**Supplied data**
__________________________________________________
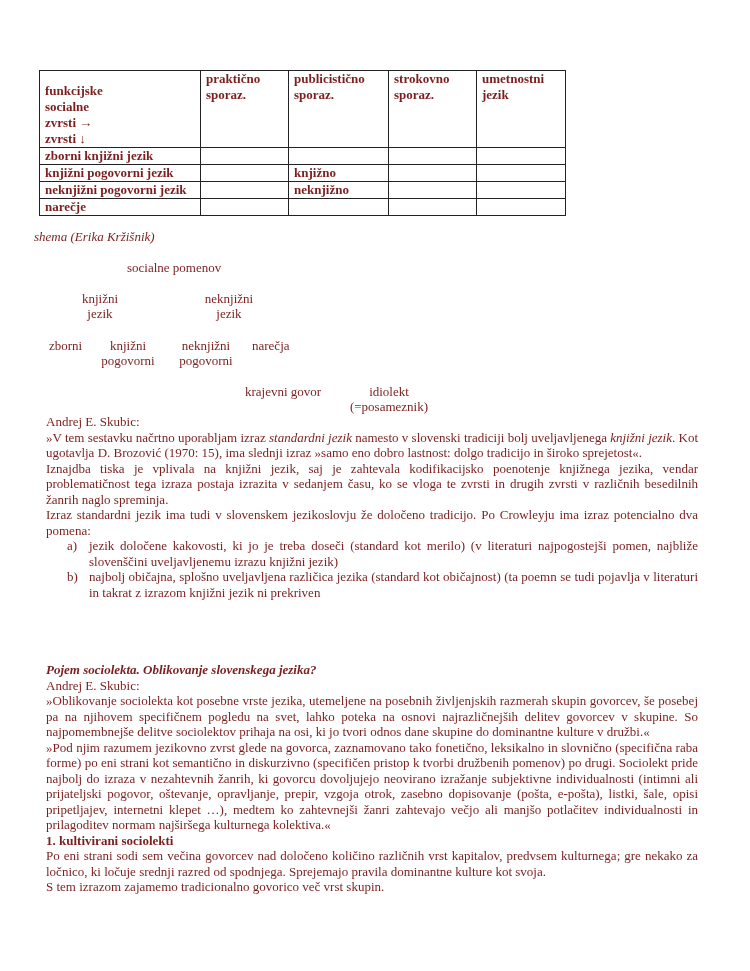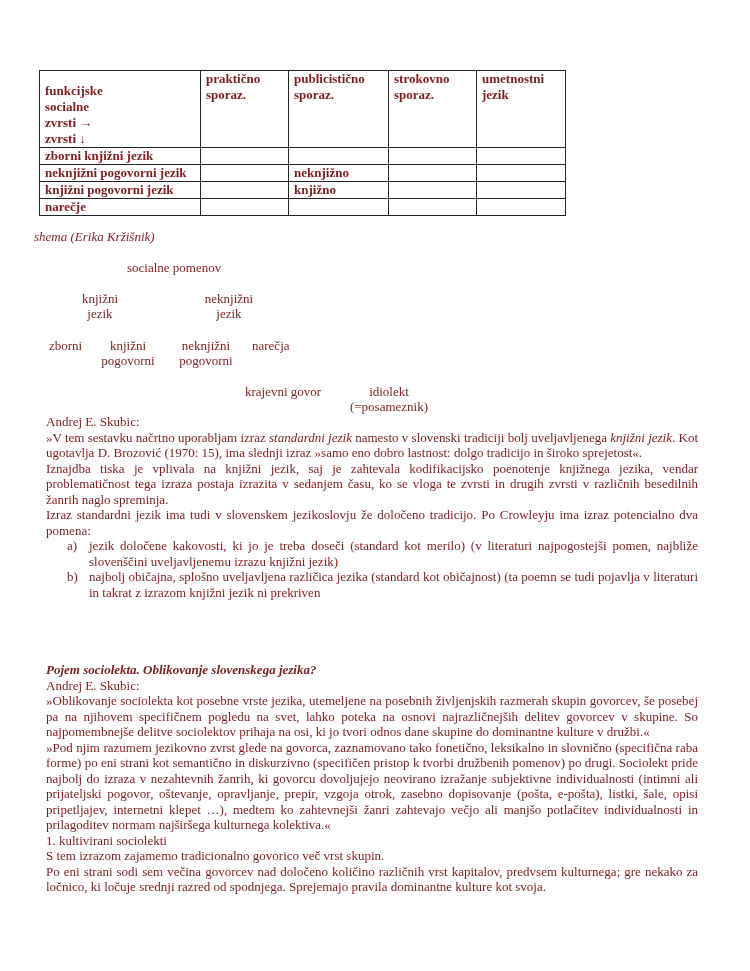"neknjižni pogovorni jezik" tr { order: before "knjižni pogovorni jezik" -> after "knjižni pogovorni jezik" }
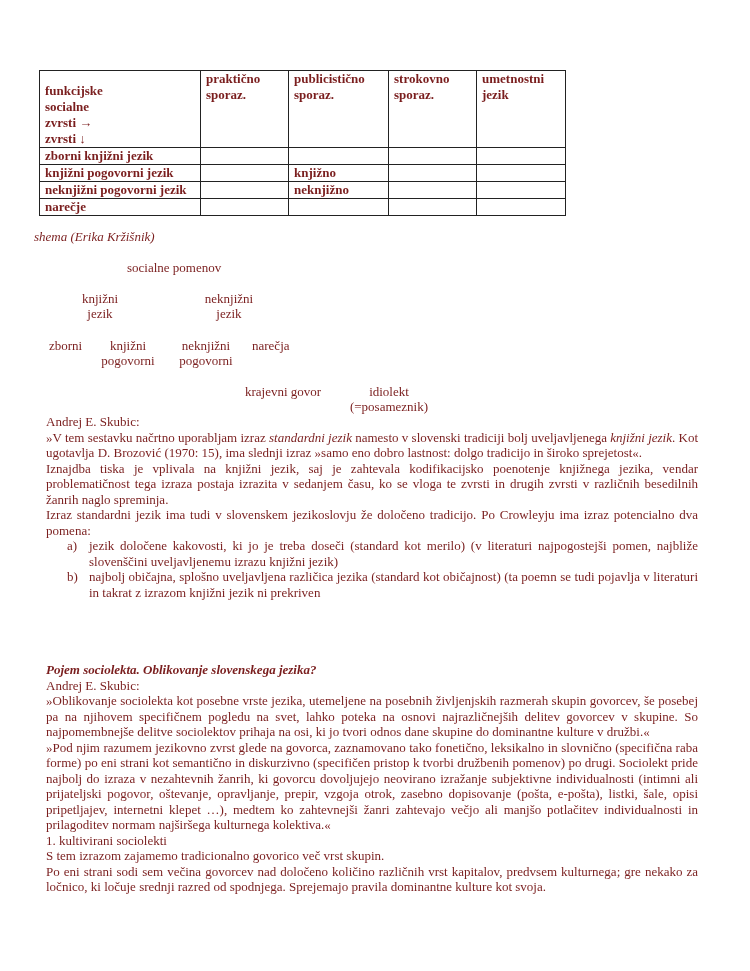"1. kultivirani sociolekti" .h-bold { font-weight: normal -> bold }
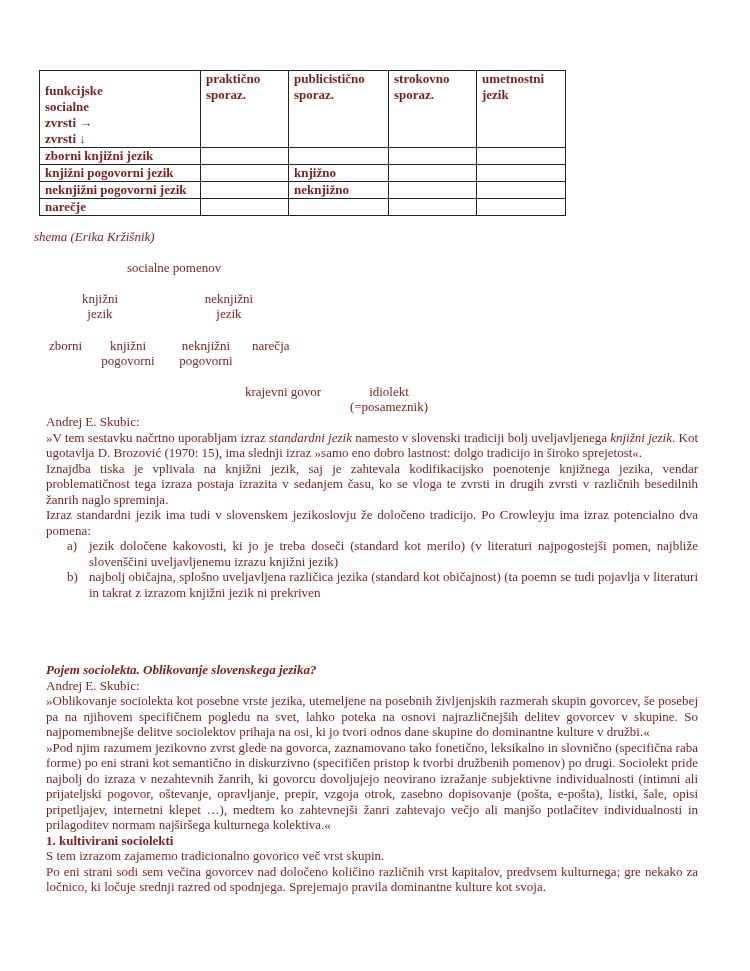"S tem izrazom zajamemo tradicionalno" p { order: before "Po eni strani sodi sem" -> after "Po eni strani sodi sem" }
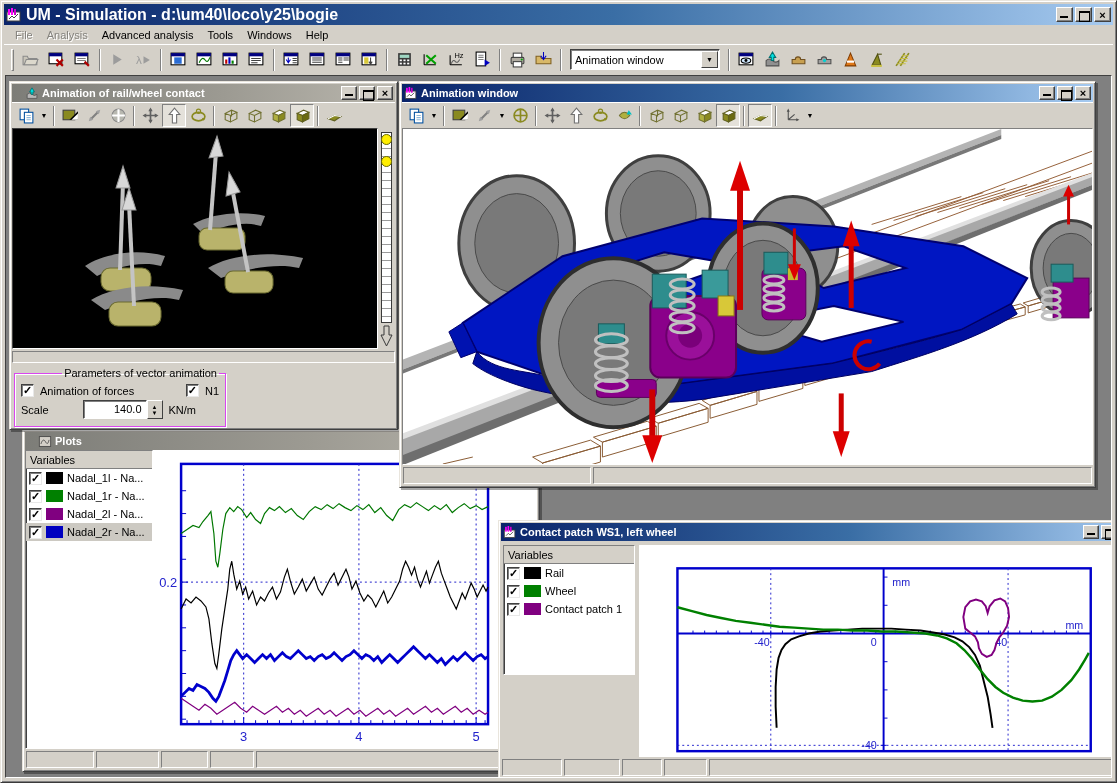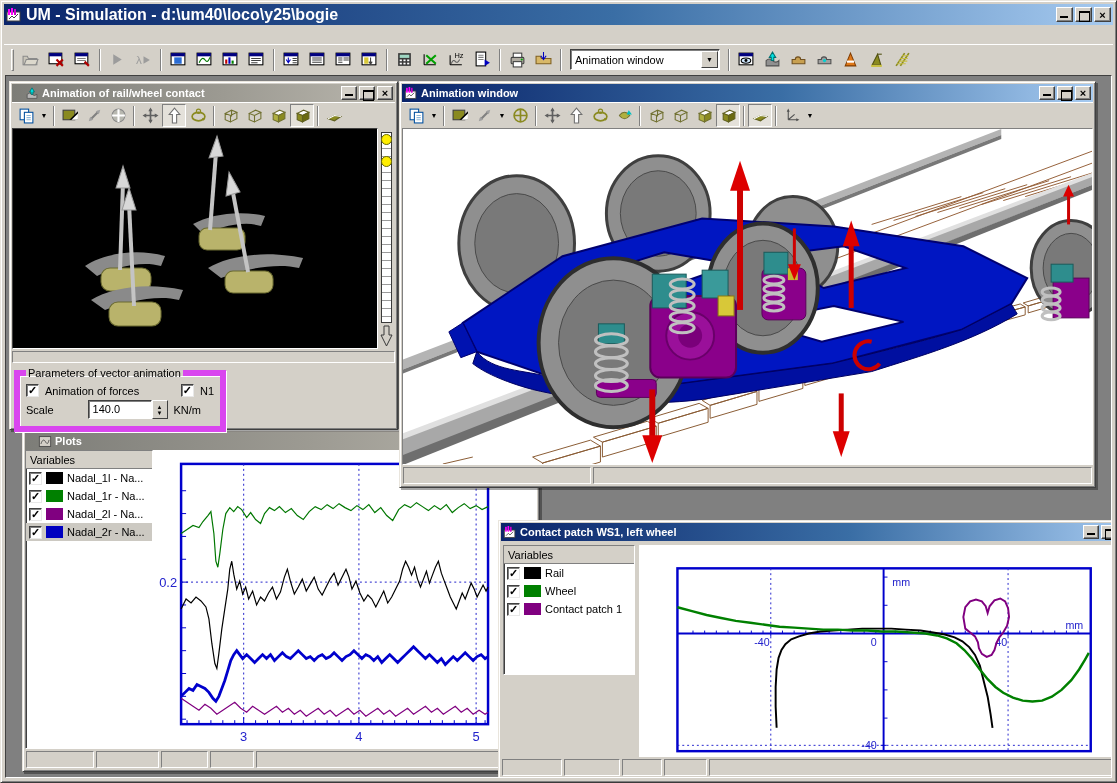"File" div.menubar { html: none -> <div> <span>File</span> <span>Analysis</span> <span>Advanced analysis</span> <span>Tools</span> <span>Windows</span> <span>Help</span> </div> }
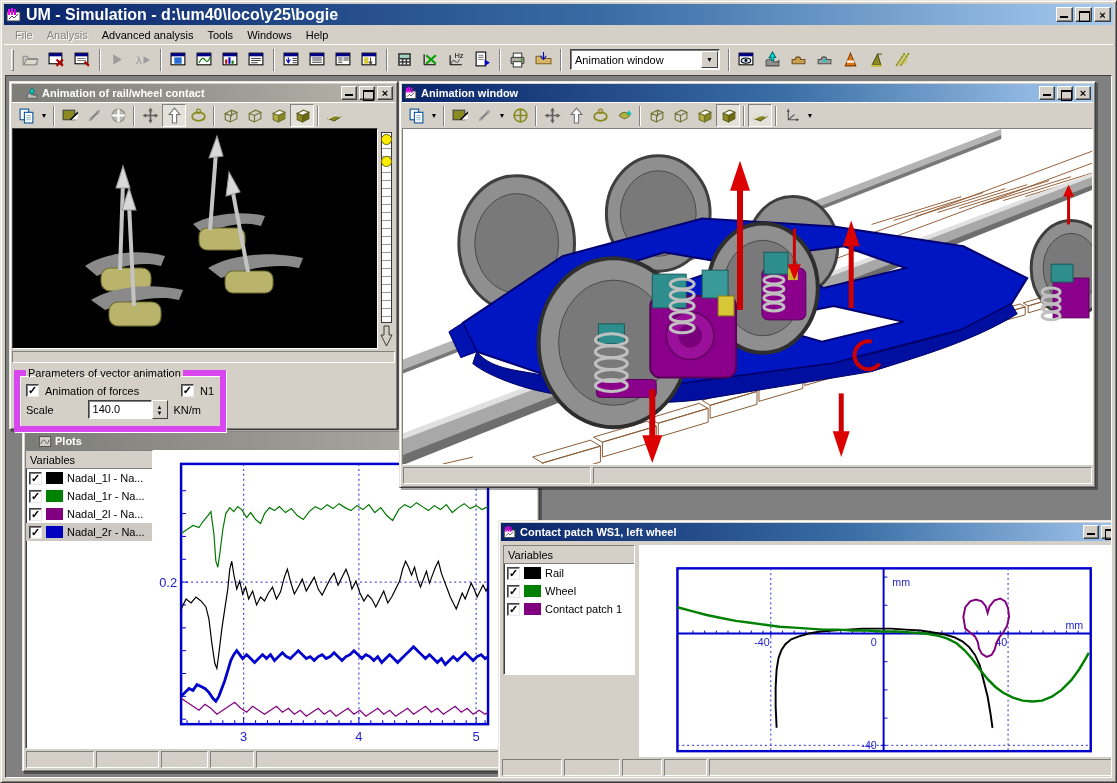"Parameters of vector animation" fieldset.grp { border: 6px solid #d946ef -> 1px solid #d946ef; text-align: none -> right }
__________________________________________________
**Assigned task**
After removing each picture, print the entries above exactly as they were.

**Result of the exercise**
"neknjižni pogovorni jezik" tr { order: before "knjižni pogovorni jezik" -> after "knjižni pogovorni jezik" }
"1. kultivirani sociolekti" .h-bold { font-weight: normal -> bold }
"S tem izrazom zajamemo tradicionalno" p { order: before "Po eni strani sodi sem" -> after "Po eni strani sodi sem" }
"File" div.menubar { html: none -> <div> <span>File</span> <span>Analysis</span> <span>Advanced analysis</span> <span>Tools</span> <span>Windows</span> <span>Help</span> </div> }
"Parameters of vector animation" fieldset.grp { border: 6px solid #d946ef -> 1px solid #d946ef; text-align: none -> right }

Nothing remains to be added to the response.